Data extract
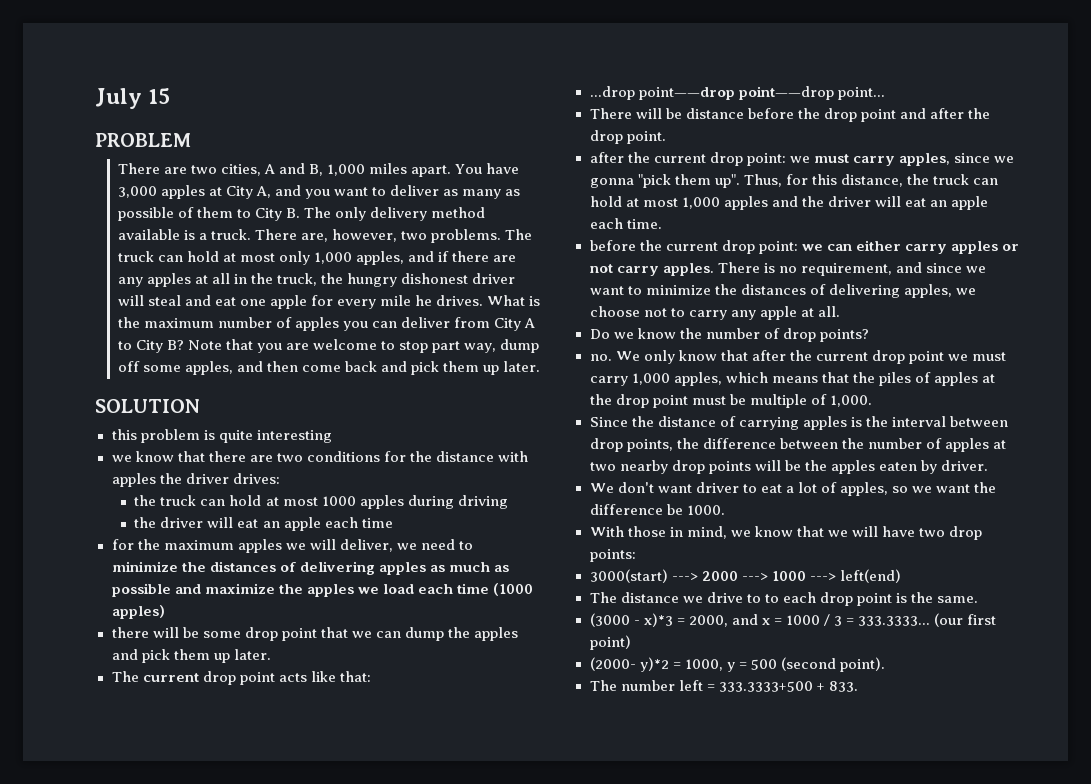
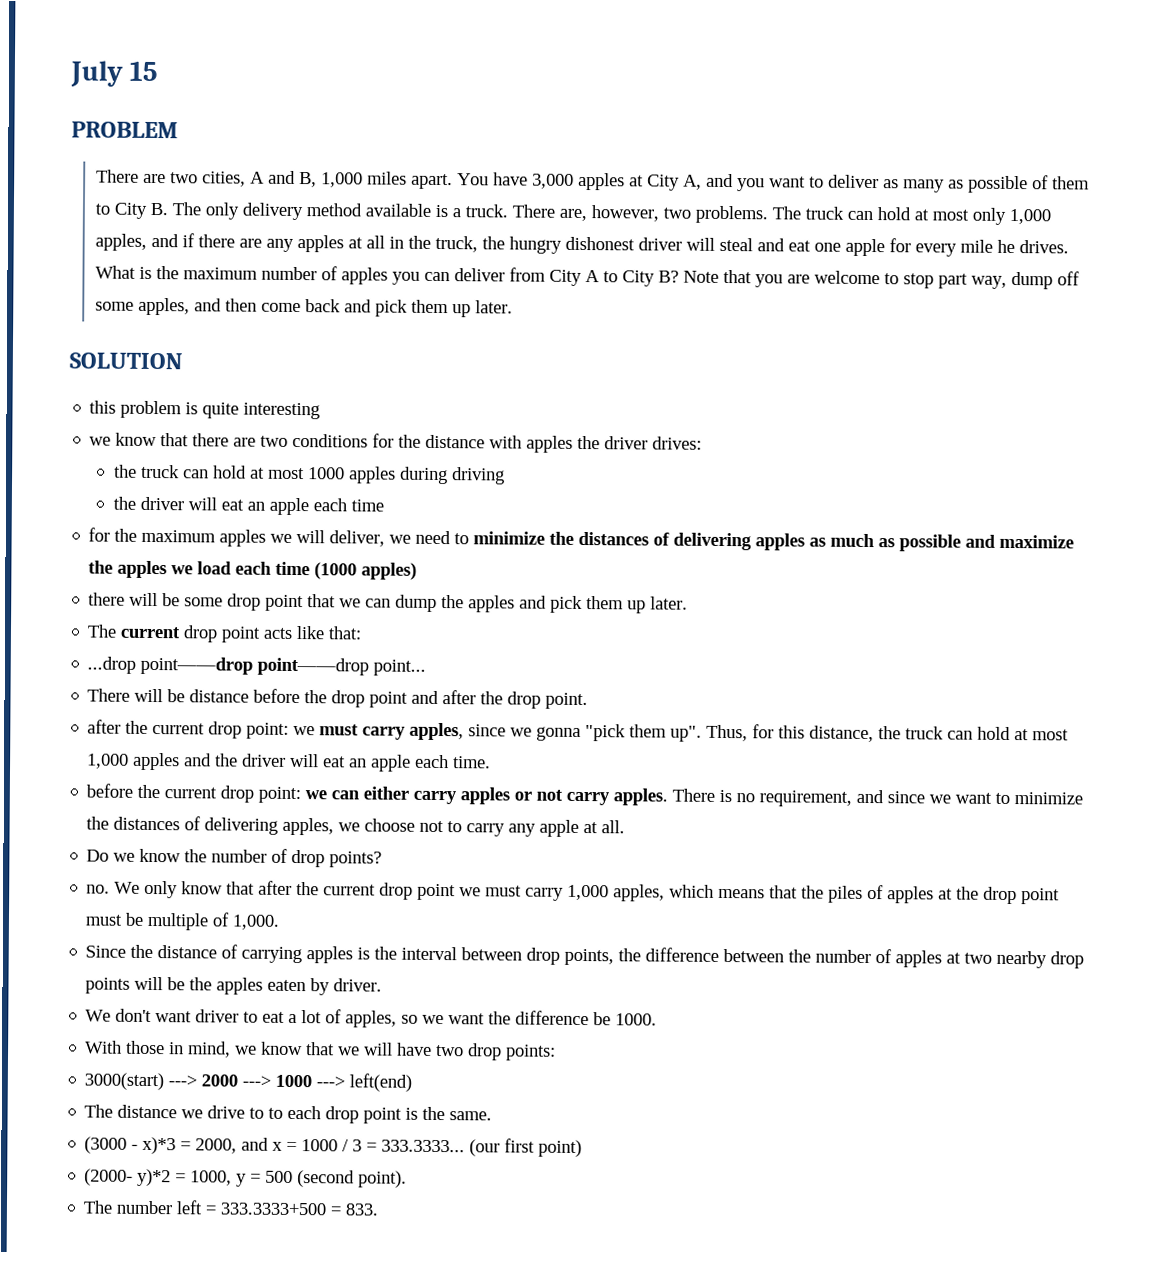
[816,683,825,691] + -> [330,1206,342,1216] =

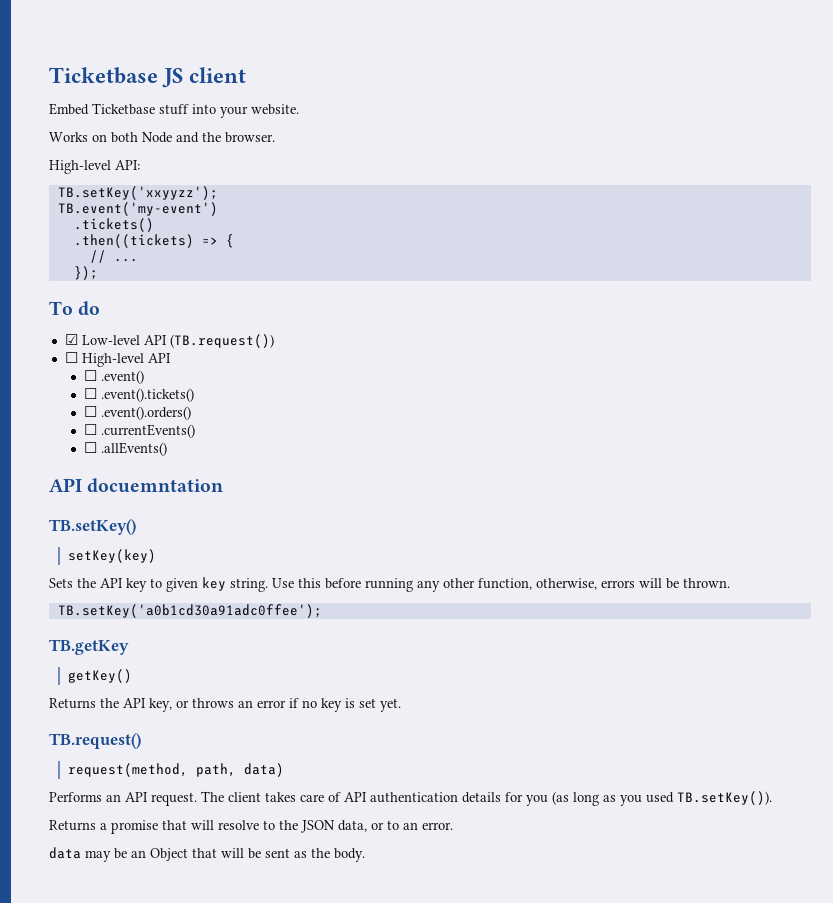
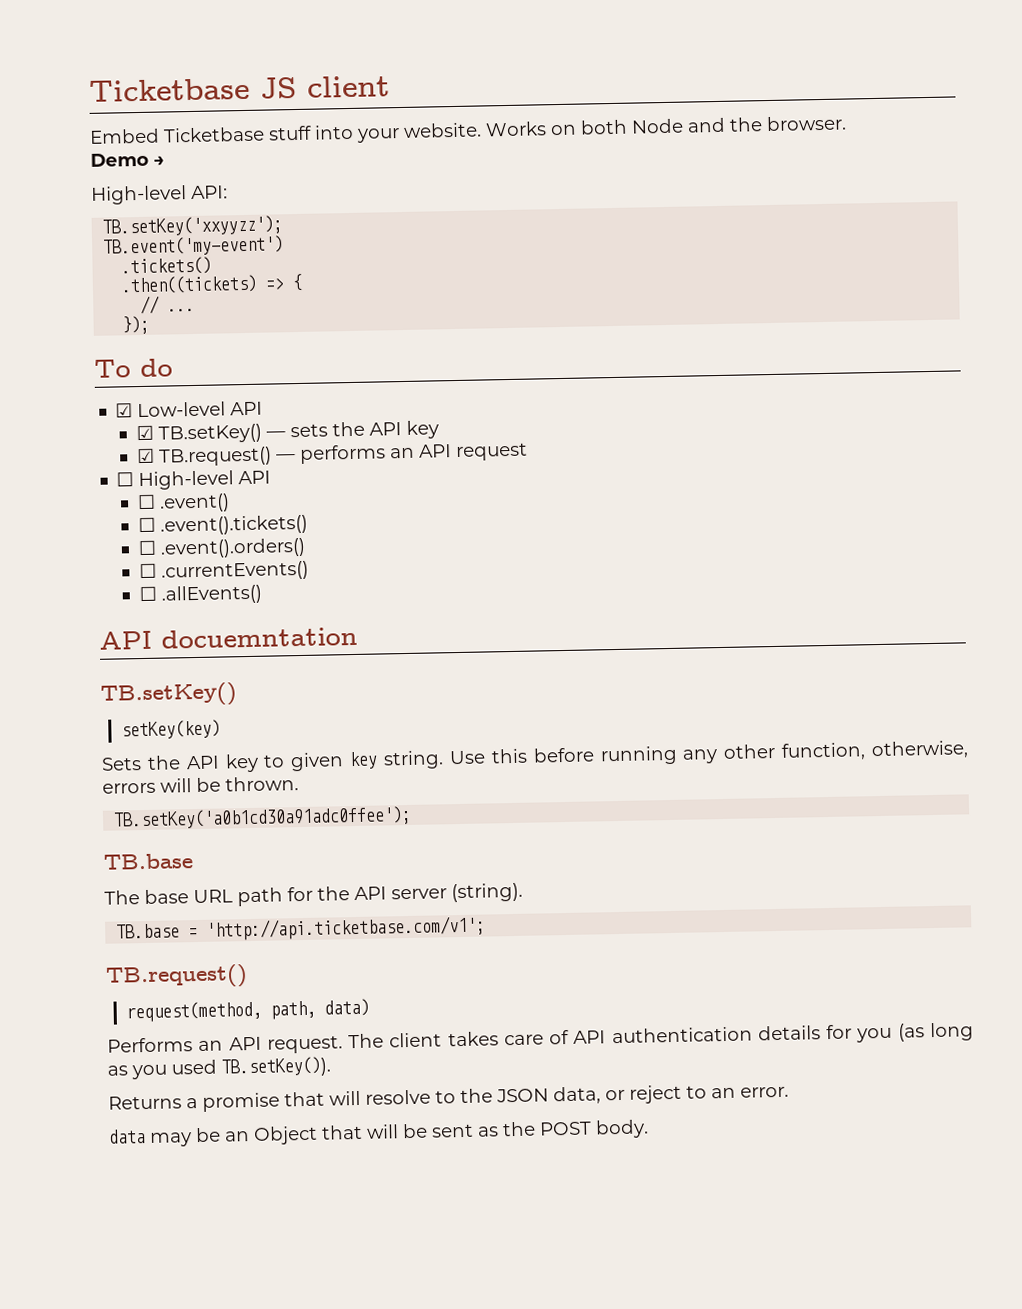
(299, 109) // -> (482, 130) none
(275, 137) none -> [90,152,165,167] // Demo →
[169,334,274,348] (TB.request()) -> [135,420,439,444] [136,442,528,467] // ☑ TB.setKey() — sets the API key // ☑ TB.request() — performs an API request
[49,639,129,655] [67,669,132,683] [49,698,401,712] TB.getKey // getKey() // Returns the API key, or throws an error if no key is set yet. -> [103,853,194,870] [104,882,523,907] [116,915,487,941] TB.base // The base URL path for the API server (string). // TB.base = 'http://api.ticketbase.com/v1';
(384, 826) none -> [629,1084,682,1104] reject
(330, 853) none -> [539,1121,592,1136] POST

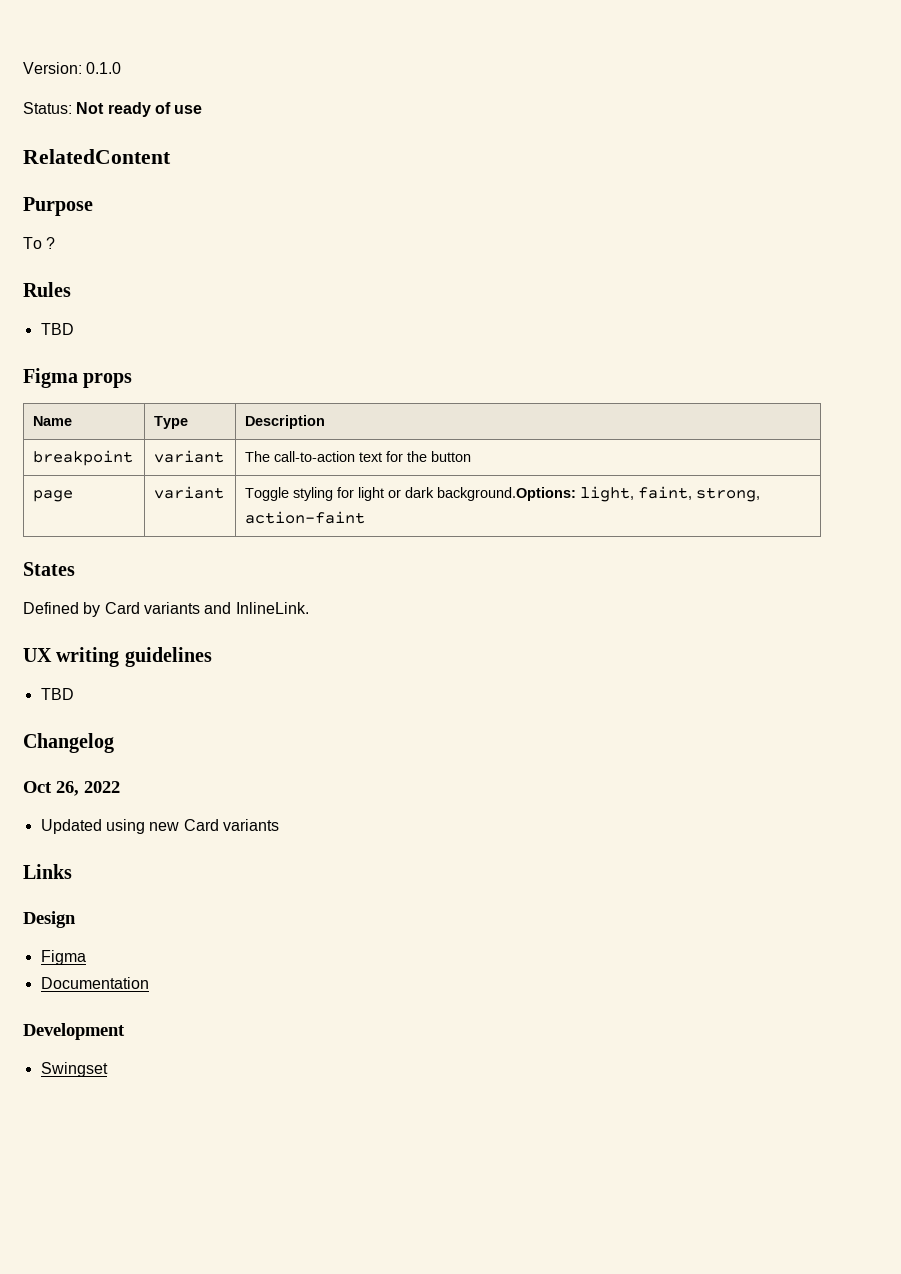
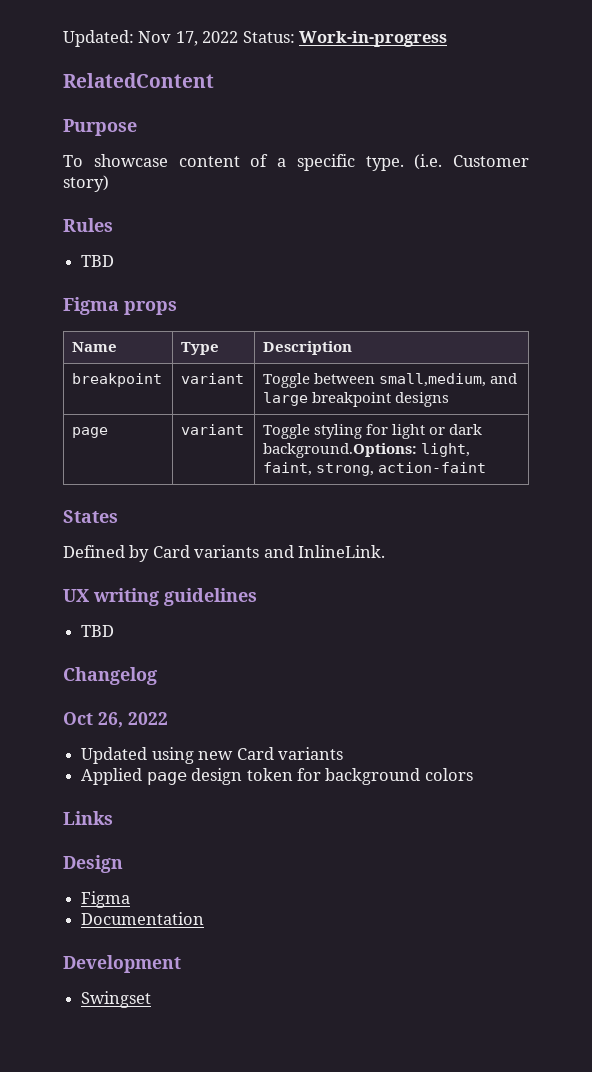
[23,62,122,74] [23,102,203,117] [23,149,171,164] [23,197,93,216] [23,237,56,249] Version: 0.1.0 // Status: Not ready of use // RelatedContent // Purpose // To ? -> [63,30,448,47] [63,73,214,88] [63,119,137,136] [63,154,529,171] [63,175,109,192] Updated: Nov 17, 2022 Status: Work-in-progress // RelatedContent // Purpose // To showcase content of a specific type. (i.e. Customer story)
[245,451,472,462] The call-to-action text for the button -> [263,373,518,388] [263,392,450,407] Toggle between small,medium, and large breakpoint designs
(279, 825) none -> [81,768,473,785] // Applied page design token for background colors

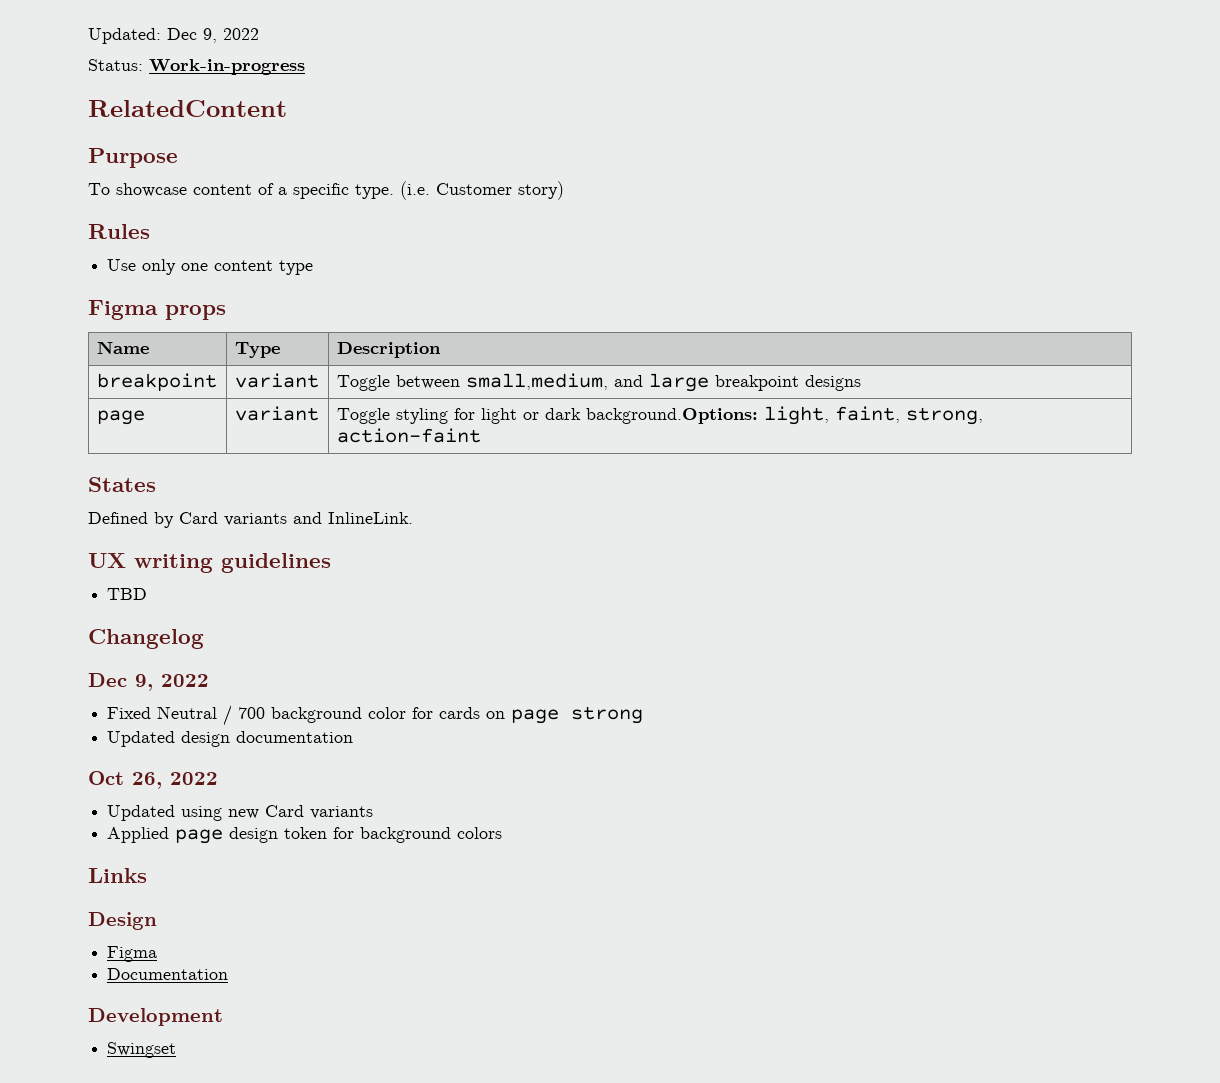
[138,31,239,46] Nov 17, 2022 -> [167,28,259,43] Dec 9, 2022 //
[81,255,115,267] TBD -> [107,259,314,275] Use only one content type
(157, 676) none -> [88,673,209,691] [107,705,644,726] [107,731,354,747] // Dec 9, 2022 // Fixed Neutral / 700 background color for cards on page strong // Updated design documentation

Exercise objective
Restate exactly the lines that start at the "(279, 825) none" line and end with the last line of the material above, leaving out the pictures.

Answer area
(279, 825) none -> [81,768,473,785] // Applied page design token for background colors

[138,31,239,46] Nov 17, 2022 -> [167,28,259,43] Dec 9, 2022 //
[81,255,115,267] TBD -> [107,259,314,275] Use only one content type
(157, 676) none -> [88,673,209,691] [107,705,644,726] [107,731,354,747] // Dec 9, 2022 // Fixed Neutral / 700 background color for cards on page strong // Updated design documentation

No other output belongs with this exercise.